Example: Convolution with Constant Memory

Image convolution is the **classic** use case for constant memory because all threads apply the **same filter kernel**.

In [None]:
# 3x3 Sobel edge detection filter
SOBEL_X = np.array([
    [-1, 0, 1],
    [-2, 0, 2],
    [-1, 0, 1]
], dtype=np.float32)

print("Sobel X filter (edge detection):")
print(SOBEL_X)

In [None]:
# Version 1: Passing filter as regular global memory
@cuda.jit
def convolution_global(image, filter_kernel, output):
    """Convolution using global memory for filter."""
    row, col = cuda.grid(2)
    height, width = image.shape
    
    if row > 0 and row < height - 1 and col > 0 and col < width - 1:
        result = 0.0
        for i in range(-1, 2):
            for j in range(-1, 2):
                # Each read of filter_kernel goes to global memory
                result += image[row + i, col + j] * filter_kernel[i + 1, j + 1]
        output[row, col] = result

In [None]:
# In Numba, we simulate constant memory behavior by:
# 1. Using a closure to capture the filter at compile time
# 2. Or placing filter in shared memory (next best thing)

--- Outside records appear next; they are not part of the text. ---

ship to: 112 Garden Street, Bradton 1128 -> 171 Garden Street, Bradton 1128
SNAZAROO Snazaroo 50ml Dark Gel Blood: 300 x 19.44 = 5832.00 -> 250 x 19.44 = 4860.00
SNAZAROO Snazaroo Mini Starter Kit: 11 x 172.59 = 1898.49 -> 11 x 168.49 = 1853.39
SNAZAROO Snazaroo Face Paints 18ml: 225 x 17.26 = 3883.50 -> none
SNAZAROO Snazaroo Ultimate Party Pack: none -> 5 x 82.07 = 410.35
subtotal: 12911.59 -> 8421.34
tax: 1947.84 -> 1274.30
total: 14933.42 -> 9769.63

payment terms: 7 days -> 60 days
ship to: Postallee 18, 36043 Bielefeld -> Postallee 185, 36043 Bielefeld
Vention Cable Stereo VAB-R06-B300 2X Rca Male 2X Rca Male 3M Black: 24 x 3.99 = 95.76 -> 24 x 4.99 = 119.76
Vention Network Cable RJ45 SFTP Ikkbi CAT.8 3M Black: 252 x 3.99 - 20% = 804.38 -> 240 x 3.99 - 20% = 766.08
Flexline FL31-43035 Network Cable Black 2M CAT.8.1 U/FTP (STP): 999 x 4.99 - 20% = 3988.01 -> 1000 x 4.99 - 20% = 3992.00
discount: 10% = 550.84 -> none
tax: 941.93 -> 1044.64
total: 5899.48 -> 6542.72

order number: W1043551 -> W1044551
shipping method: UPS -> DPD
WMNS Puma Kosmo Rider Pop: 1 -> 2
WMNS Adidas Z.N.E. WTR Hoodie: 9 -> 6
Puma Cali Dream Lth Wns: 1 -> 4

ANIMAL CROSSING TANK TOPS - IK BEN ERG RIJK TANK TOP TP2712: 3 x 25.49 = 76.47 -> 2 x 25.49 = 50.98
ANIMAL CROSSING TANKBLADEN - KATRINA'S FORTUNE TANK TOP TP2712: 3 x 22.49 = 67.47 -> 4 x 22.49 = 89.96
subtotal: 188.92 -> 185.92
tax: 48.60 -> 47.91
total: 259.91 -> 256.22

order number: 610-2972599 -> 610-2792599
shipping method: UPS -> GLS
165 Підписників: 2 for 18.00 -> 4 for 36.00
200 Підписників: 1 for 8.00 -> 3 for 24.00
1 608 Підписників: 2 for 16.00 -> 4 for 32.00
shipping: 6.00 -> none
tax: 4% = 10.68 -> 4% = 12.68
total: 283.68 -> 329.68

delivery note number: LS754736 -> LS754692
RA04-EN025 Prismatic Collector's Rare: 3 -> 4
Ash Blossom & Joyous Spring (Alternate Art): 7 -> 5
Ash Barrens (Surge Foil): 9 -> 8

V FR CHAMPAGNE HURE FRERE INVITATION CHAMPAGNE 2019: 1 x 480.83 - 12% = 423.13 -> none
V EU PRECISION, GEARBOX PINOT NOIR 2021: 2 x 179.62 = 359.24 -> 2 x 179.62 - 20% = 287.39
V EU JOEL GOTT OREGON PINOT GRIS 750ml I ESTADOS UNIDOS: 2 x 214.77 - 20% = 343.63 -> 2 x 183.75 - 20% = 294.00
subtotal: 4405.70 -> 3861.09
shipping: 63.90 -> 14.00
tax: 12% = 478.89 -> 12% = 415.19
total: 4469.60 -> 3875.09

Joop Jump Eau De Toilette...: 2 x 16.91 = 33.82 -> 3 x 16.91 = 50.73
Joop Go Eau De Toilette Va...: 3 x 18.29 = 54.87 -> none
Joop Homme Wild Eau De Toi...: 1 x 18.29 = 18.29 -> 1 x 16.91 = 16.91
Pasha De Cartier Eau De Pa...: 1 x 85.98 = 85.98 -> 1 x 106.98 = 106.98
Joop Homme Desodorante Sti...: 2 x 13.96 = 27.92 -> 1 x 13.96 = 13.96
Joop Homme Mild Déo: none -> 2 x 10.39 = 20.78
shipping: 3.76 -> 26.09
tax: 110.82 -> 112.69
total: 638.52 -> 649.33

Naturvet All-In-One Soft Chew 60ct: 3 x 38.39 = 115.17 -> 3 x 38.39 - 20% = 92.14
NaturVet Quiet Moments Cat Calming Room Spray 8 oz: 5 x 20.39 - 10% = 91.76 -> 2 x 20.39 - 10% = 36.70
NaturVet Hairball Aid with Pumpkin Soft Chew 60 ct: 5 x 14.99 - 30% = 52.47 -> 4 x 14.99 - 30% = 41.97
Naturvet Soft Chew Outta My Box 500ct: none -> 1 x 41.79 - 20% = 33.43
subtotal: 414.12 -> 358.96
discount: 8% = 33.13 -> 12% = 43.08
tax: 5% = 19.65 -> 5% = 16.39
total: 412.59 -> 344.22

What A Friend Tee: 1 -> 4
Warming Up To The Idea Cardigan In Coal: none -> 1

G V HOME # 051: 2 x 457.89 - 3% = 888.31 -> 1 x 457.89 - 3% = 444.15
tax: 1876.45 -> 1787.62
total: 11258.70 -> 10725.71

# Version 2: Filter in shared memory (simulating constant memory)
@cuda.jit
def convolution_shared_filter(image, filter_kernel, output):
    """Convolution with filter loaded to shared memory."""
    # Load filter to shared memory (done once per block)
    shared_filter = cuda.shared.array((3, 3), dtype=np.float32)
    
    tx, ty = cuda.threadIdx.x, cuda.threadIdx.y
    
    # First 9 threads load the filter
    linear_tid = ty * cuda.blockDim.x + tx
    if linear_tid < 9:
        fi, fj = linear_tid // 3, linear_tid % 3
        shared_filter[fi, fj] = filter_kernel[fi, fj]
    
    cuda.syncthreads()
    
    row, col = cuda.grid(2)
    height, width = image.shape
    
    if row > 0 and row < height - 1 and col > 0 and col < width - 1:
        result = 0.0
        for i in range(-1, 2):
            for j in range(-1, 2):
                # Filter reads now from fast shared memory
                result += image[row + i, col + j] * shared_filter[i + 1, j + 1]
        output[row, col] = result

In [None]:
# Test both versions
SIZE = 2048
image = np.random.rand(SIZE, SIZE).astype(np.float32)
output = np.zeros_like(image)

d_image = cuda.to_device(image)
d_filter = cuda.to_device(SOBEL_X)
d_output = cuda.to_device(output)

threads = (16, 16)
blocks = ((SIZE + 15) // 16, (SIZE + 15) // 16)

# Warm up
convolution_global[blocks, threads](d_image, d_filter, d_output)
convolution_shared_filter[blocks, threads](d_image, d_filter, d_output)
cuda.synchronize()

# Benchmark global memory filter
start = time.perf_counter()
for _ in range(100):
    convolution_global[blocks, threads](d_image, d_filter, d_output)
cuda.synchronize()
global_time = (time.perf_counter() - start) / 100 * 1000

# Benchmark shared memory filter
start = time.perf_counter()
for _ in range(100):
    convolution_shared_filter[blocks, threads](d_image, d_filter, d_output)
cuda.synchronize()
shared_time = (time.perf_counter() - start) / 100 * 1000

print(f"Image size: {SIZE}x{SIZE}")
print(f"Global memory filter: {global_time:.3f} ms")
print(f"Shared memory filter: {shared_time:.3f} ms")
print(f"Speedup: {global_time/shared_time:.2f}x")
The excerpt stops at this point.